▶ Data under study
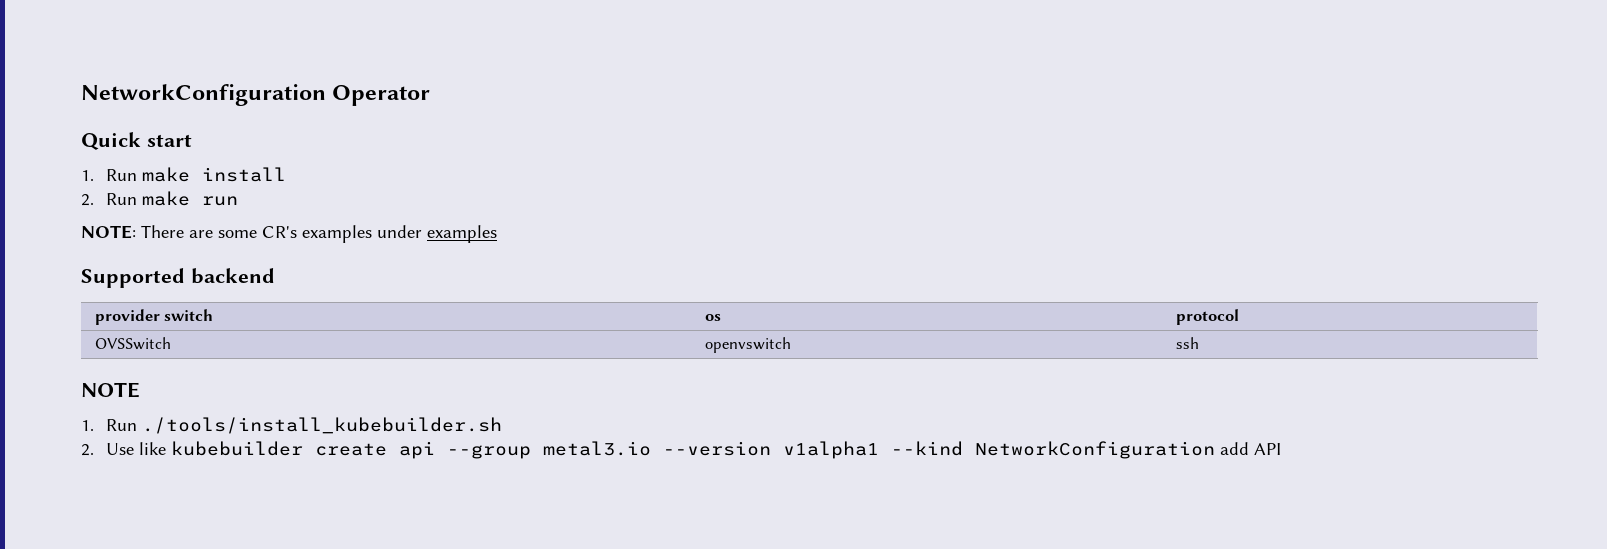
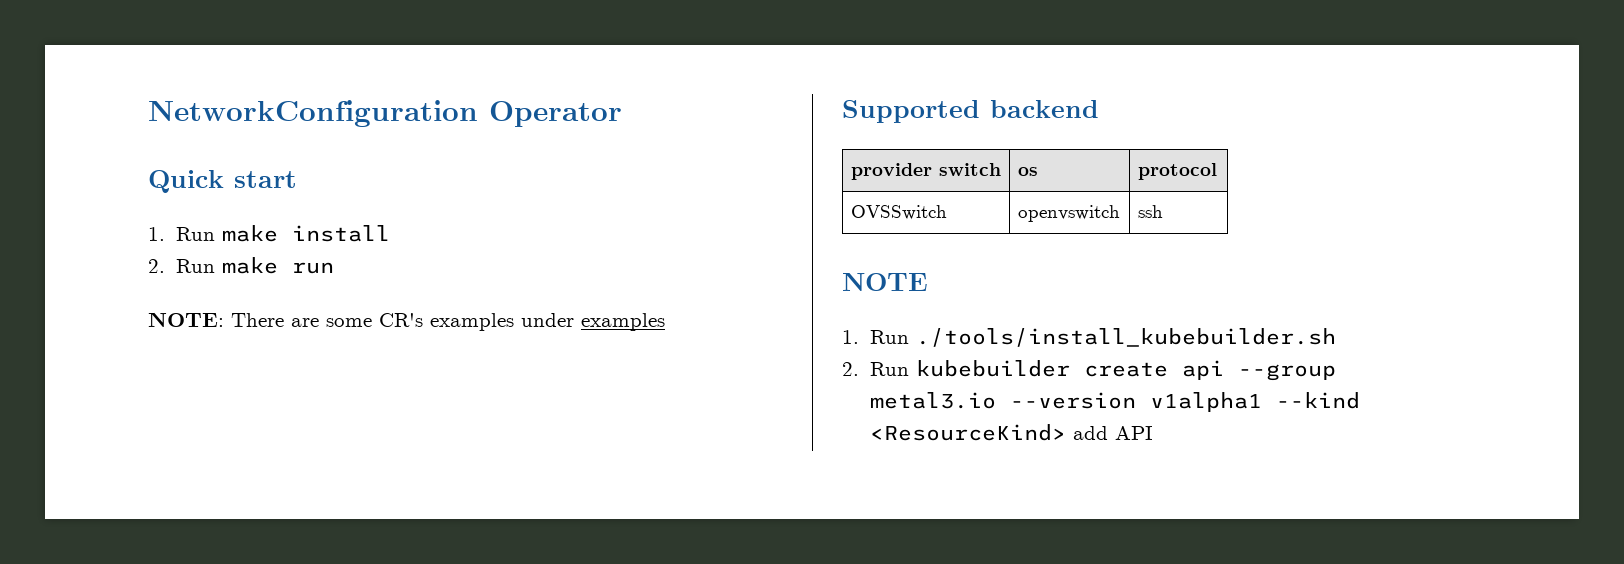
[106,442,167,455] Use like -> [870,362,910,376] Run
[975,441,1216,459] NetworkConfiguration -> [870,424,1067,441] <ResourceKind>

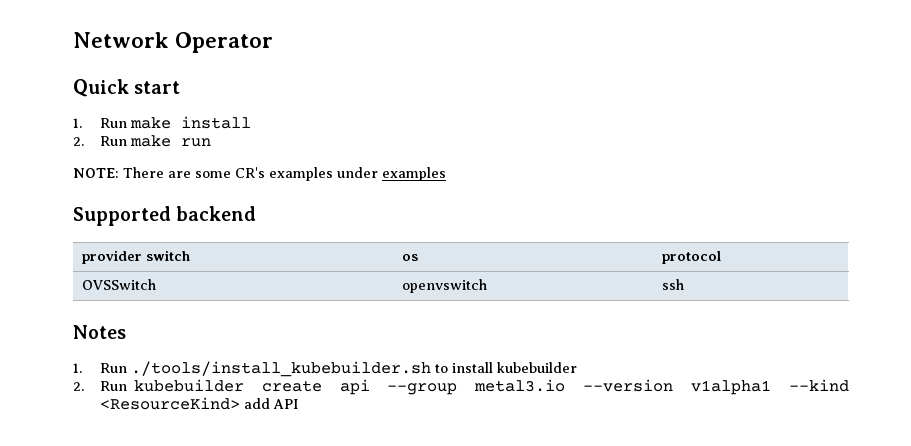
[148,100,478,127] NetworkConfiguration -> [73,32,169,48] Network
[842,273,928,291] NOTE -> [73,325,126,339] Notes
(1337, 337) none -> [434,362,577,373] to install kubebuilder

▶ The problem
Repeat each entry above exactly, passing over any images.

▶ Completed exercise
[106,442,167,455] Use like -> [870,362,910,376] Run
[975,441,1216,459] NetworkConfiguration -> [870,424,1067,441] <ResourceKind>

[148,100,478,127] NetworkConfiguration -> [73,32,169,48] Network
[842,273,928,291] NOTE -> [73,325,126,339] Notes
(1337, 337) none -> [434,362,577,373] to install kubebuilder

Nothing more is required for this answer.